Для Ортеги неприемлемы ни рационалистический абсолютизм, “спасающий разум и уничтожающий жизнь”, ни релятивизм, “спасающий жизнь за счет испаряющегося разума”. Разум предстает как “инструмент” истолкования жизни, дающий истину каждому в его индивидуальных обстоятельствах, выявляющий совокупность смыслов и идей об окружающем мире. Жизнь — это способ радикального бытия, фундаментальное явление, предшествующее всей науке и культуре, вбирающее в себя “все имеющееся”:
математические уравнения и философские понятия, любые вещи и события, Универсум и самого Бога. Это первичная реальность, индивидуальный “образ бытия”, то, что существует без права передачи и чего никто не может сделать за конкретного человека. Жизнь дана нам изнутри, она переживается как “выстрел в упор”, сама себя “пожирающая деятельность”, сущность которой текущее изменение, т.е. время.

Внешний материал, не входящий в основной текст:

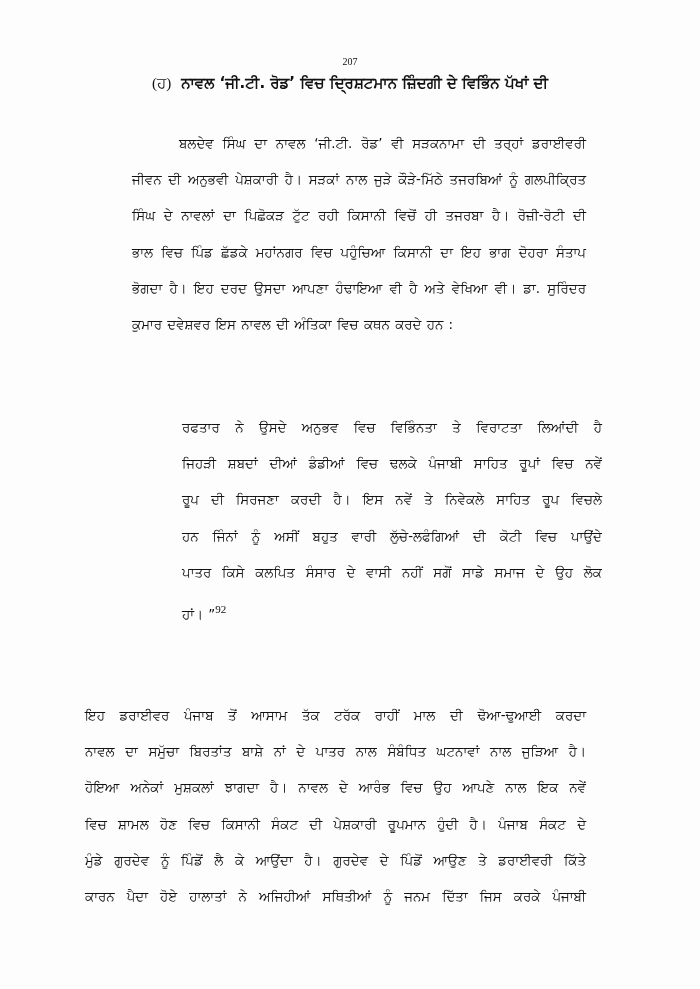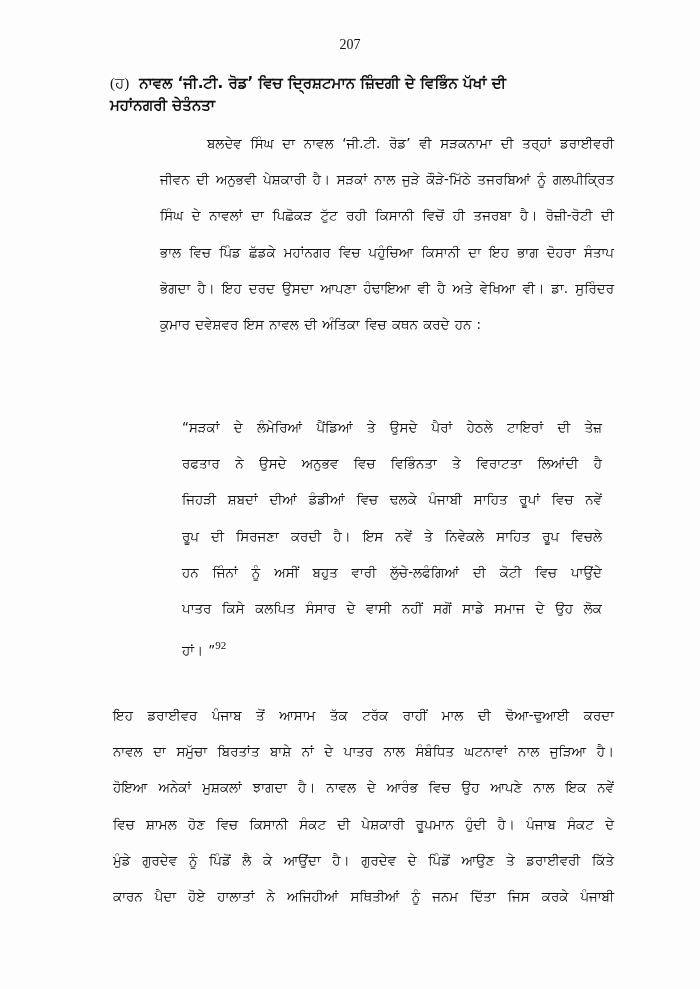--- a/index.html
+++ b/index.html
@@ -17,12 +17,12 @@
     }
     .page-number {
       position: absolute;
-      top: 37px;
+      top: 56px;
       left: 0;
       width: 700px;
       text-align: center;
       font-family: "Liberation Serif", "DejaVu Serif", serif;
-      font-size: 14px;
+      font-size: 10px;
     }
     .heading {
       position: absolute;

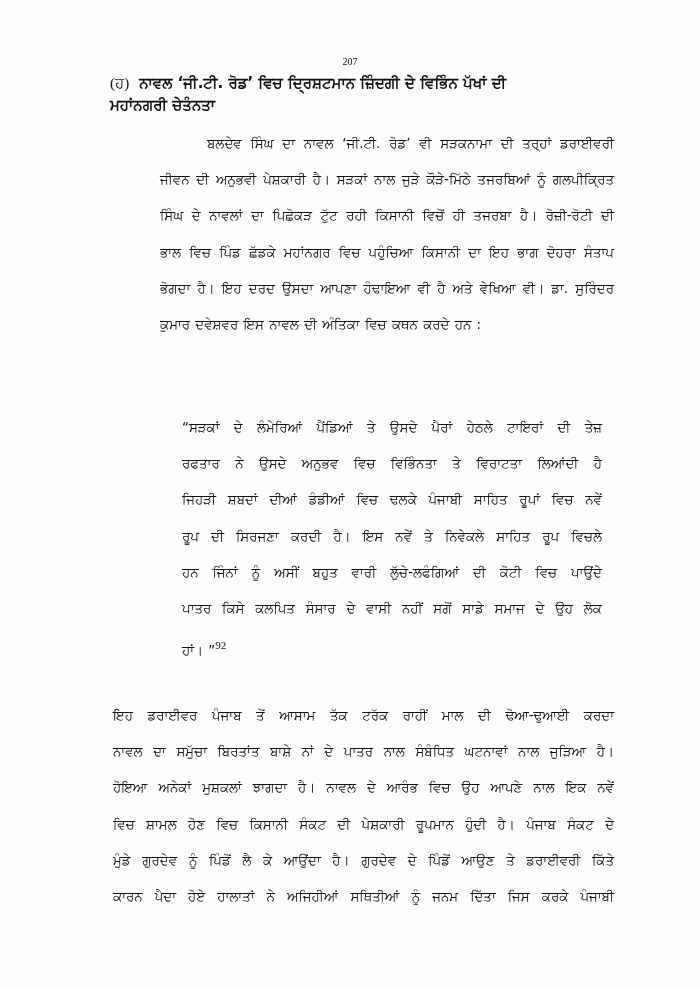--- a/index.html
+++ b/index.html
@@ -29,6 +29,7 @@
       top: 72px;
       left: 110px;
       width: 480px;
+      text-align: center;
       font-size: 15px;
       line-height: 22px;
       font-weight: bold;

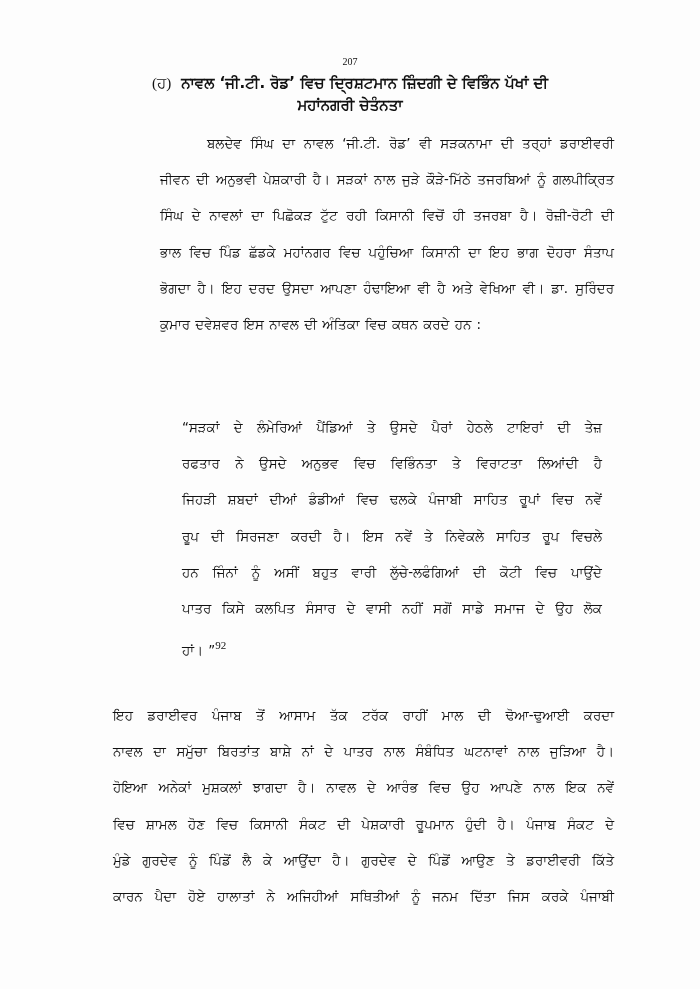--- a/index.html
+++ b/index.html
@@ -83,7 +83,6 @@
   <div>
     <span class="marker">(ਹ)</span><span>ਨਾਵਲ ‘ਜੀ.ਟੀ. ਰੋਡ’ ਵਿਚ ਦ੍ਰਿਸ਼ਟਮਾਨ ਜ਼ਿੰਦਗੀ ਦੇ ਵਿਭਿੰਨ ਪੱਖਾਂ ਦੀ</span>
   </div>
-  <div>ਮਹਾਂਨਗਰੀ ਚੇਤੰਨਤਾ</div>
 </div>
 
 <div class="body-block para1">

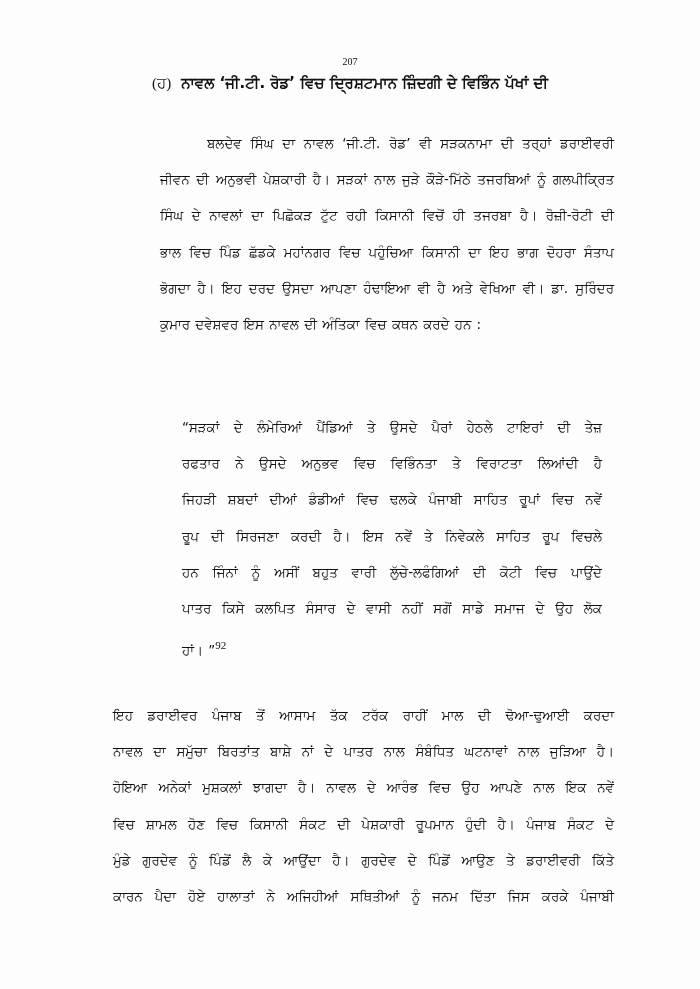--- a/index.html
+++ b/index.html
@@ -41,7 +41,7 @@
     }
     .body-block {
       position: absolute;
-      left: 113px;
+      left: 85px;
       width: 501px;
       font-size: 13.4px;
       line-height: 36.2px;

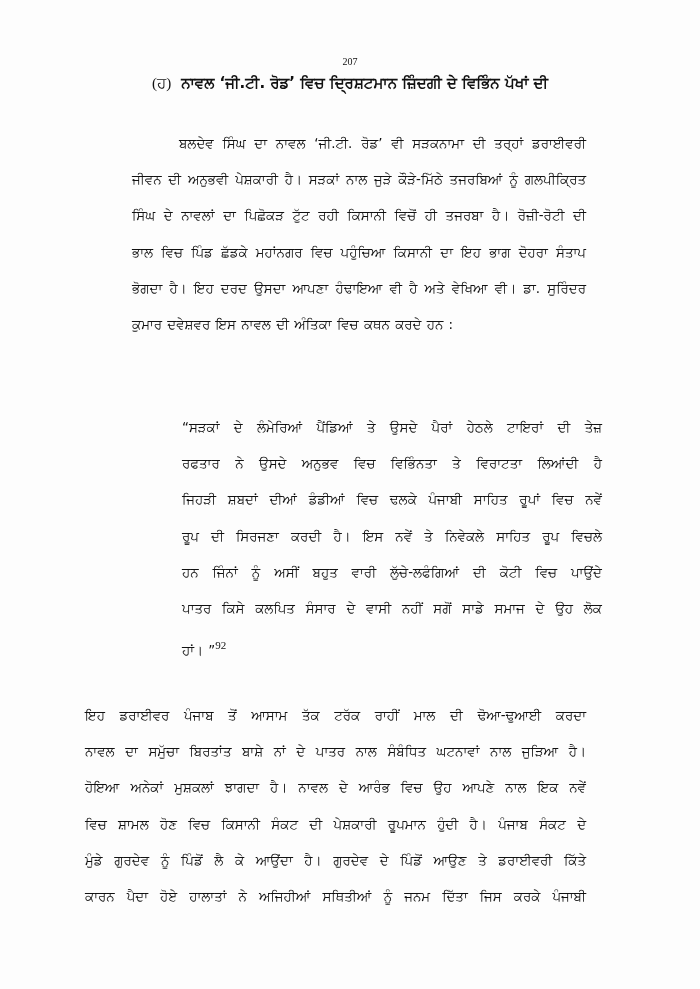--- a/index.html
+++ b/index.html
@@ -95,7 +95,6 @@
 </div>
 
 <div class="quote">
-  <span class="justify-line">“ਸੜਕਾਂ ਦੇ ਲੰਮੇਰਿਆਂ ਪੈਂਡਿਆਂ ਤੇ ਉਸਦੇ ਪੈਰਾਂ ਹੇਠਲੇ ਟਾਇਰਾਂ ਦੀ ਤੇਜ਼</span>
   <span class="justify-line">ਰਫਤਾਰ ਨੇ ਉਸਦੇ ਅਨੁਭਵ ਵਿਚ ਵਿਭਿੰਨਤਾ ਤੇ ਵਿਰਾਟਤਾ ਲਿਆਂਦੀ ਹੈ</span>
   <span class="justify-line">ਜਿਹੜੀ ਸ਼ਬਦਾਂ ਦੀਆਂ ਡੰਡੀਆਂ ਵਿਚ ਢਲਕੇ ਪੰਜਾਬੀ ਸਾਹਿਤ ਰੂਪਾਂ ਵਿਚ ਨਵੇਂ</span>
   <span class="justify-line">ਰੂਪ ਦੀ ਸਿਰਜਣਾ ਕਰਦੀ ਹੈ। ਇਸ ਨਵੇਂ ਤੇ ਨਿਵੇਕਲੇ ਸਾਹਿਤ ਰੂਪ ਵਿਚਲੇ</span>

Как Дильтей и Хайдеггер, Ортега признает, что переживание времени определяет содержание нашей жизни, но это не космическое бесконечное время, а время человека, которое на пути к цели “истекает”, ибо необратимо. Жить — значит жить здесь, сейчас, пребывать в парадоксальной реальности, где нам надо решать, что мы будем в том бытии, где нас еще нет, в “начинании будущего бытия”. Ортега по-своему трактовал отношение жизни и культуры, исходя из существования “двойного императива” — “биологического” как законов жизни и духовного. Культура жива, пока она получает приток жизни от человека, иначе она засыхает, костенеет, вырождается в формальное “священнодействие”. Она не должна стремиться заменить спонтанность жизни чистым разумом, поскольку культура абстрактного интеллекта не является самодостаточной жизнью, это лишь “островок в море первичной жизненности”, на которую должен опираться чистый разум. В целом очевидно, что понятие “жизнь” имеет глубокое, культурно- историческое и гуманитарное содержание. Как бы ни менялся контекст и теоретические предпосылки осмысления и разработки этого понятия, именно оно, при всей многозначности и неопределенности, дает возможность ввести в философию представление об историческом человеке, существующем среди людей в единстве с окружающим миром; позволяет преодолеть абсолютизацию субъектно-объектного подхода, существенно дополнить его “жизненным, историческим разумом”, выйти к новым формам рациональности.